Unconventional bi-vacancies activating inert Prussian blue analogues nanocubes for efficient hydrogen evolution

Prussian blue analogues (PBA) have been explored as electrocatalyst for the hydrogen evolution reaction, however, they suffer from poor electrical conductivity and blocked active sites and thus usually operate at overpotentials drastically above thermodynamic requirement.
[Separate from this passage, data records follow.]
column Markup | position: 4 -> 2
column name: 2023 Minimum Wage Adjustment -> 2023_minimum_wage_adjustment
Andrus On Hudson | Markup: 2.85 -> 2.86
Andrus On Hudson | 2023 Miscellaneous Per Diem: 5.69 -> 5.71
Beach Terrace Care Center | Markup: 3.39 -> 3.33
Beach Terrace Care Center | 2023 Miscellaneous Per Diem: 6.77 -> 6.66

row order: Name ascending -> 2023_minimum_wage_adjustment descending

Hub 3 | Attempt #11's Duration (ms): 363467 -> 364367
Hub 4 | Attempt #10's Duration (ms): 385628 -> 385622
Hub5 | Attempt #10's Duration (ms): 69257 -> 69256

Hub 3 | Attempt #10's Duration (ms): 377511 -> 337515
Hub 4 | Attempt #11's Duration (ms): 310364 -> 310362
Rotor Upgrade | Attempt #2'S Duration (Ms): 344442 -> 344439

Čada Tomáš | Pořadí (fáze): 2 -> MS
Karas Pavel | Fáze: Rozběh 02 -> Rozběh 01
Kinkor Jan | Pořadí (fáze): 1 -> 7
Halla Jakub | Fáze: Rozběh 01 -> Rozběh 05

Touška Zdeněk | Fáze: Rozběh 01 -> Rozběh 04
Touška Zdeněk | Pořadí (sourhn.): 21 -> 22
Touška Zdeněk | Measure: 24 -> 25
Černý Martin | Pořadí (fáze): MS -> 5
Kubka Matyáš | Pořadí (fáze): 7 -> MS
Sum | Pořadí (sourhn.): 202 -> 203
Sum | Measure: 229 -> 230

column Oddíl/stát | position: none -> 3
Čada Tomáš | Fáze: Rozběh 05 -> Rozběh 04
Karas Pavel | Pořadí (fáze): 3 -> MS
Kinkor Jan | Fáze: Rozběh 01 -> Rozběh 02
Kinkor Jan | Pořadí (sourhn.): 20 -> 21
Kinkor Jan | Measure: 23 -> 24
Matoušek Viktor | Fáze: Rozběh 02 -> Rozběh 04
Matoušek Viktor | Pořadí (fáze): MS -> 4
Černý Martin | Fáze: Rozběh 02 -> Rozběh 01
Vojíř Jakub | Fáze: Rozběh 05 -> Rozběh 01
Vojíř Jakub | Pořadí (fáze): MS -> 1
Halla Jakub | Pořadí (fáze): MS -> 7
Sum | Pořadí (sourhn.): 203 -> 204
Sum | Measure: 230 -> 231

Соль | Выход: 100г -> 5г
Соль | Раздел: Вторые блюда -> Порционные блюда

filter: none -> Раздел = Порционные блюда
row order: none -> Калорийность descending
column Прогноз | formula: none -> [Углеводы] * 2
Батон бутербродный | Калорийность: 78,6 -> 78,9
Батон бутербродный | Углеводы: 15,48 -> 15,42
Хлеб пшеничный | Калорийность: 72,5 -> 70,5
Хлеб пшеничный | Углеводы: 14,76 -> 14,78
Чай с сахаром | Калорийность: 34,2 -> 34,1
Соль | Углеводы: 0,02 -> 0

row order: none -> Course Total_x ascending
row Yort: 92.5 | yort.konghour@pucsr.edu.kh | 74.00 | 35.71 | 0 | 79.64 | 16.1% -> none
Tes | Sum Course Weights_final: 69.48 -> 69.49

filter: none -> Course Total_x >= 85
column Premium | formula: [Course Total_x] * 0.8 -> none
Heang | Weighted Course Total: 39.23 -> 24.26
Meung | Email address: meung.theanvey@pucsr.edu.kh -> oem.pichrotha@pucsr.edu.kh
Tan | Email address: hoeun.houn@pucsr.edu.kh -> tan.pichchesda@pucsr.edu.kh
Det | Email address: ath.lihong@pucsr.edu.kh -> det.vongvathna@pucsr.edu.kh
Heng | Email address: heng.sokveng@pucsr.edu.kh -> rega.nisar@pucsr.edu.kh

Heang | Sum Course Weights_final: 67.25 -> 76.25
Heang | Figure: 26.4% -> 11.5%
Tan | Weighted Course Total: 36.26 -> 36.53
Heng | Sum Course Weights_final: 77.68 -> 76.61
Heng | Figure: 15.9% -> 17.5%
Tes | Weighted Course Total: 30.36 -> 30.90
Herein, we report a creation of unconventional anion (cyano group) and cation (cobalt) bi-vacancies to boost CoFe-PBA for HER through a rapid tannic acid (TA) etching strategy. The combined experimental and theoretical investigations indicate that the introduction of bivacancies would be favorable to exposure of accessible active sites, optimizing the electron density of CoFe PBA, and lowering the reaction energy barrier. As a result, the TA-etched CoFe PBA nanocubes supported on nickel foam (NF) (CoFe-PBA@TA/NF) exhibit outstanding HER catalytic activity with an overpotential of only 86 mV at 10 mA cm-2, which is not only significantly lower than bare PBA supported on NF (158 mV), but also comparable to the commercial Pt/C catalyst.

Automated summary

The introduction of unconventional anion and cation bivacancies has been shown to enhance the hydrogen evolution reaction catalytic activity of CoFe-PBA through a rapid tannic acid etching strategy. The resultant TA-etched CoFe-PBA nanocubes exhibit outstanding HER catalytic activity with an overpotential of only 86 mV at 10 mA cm-2, comparable to commercial Pt/C catalyst.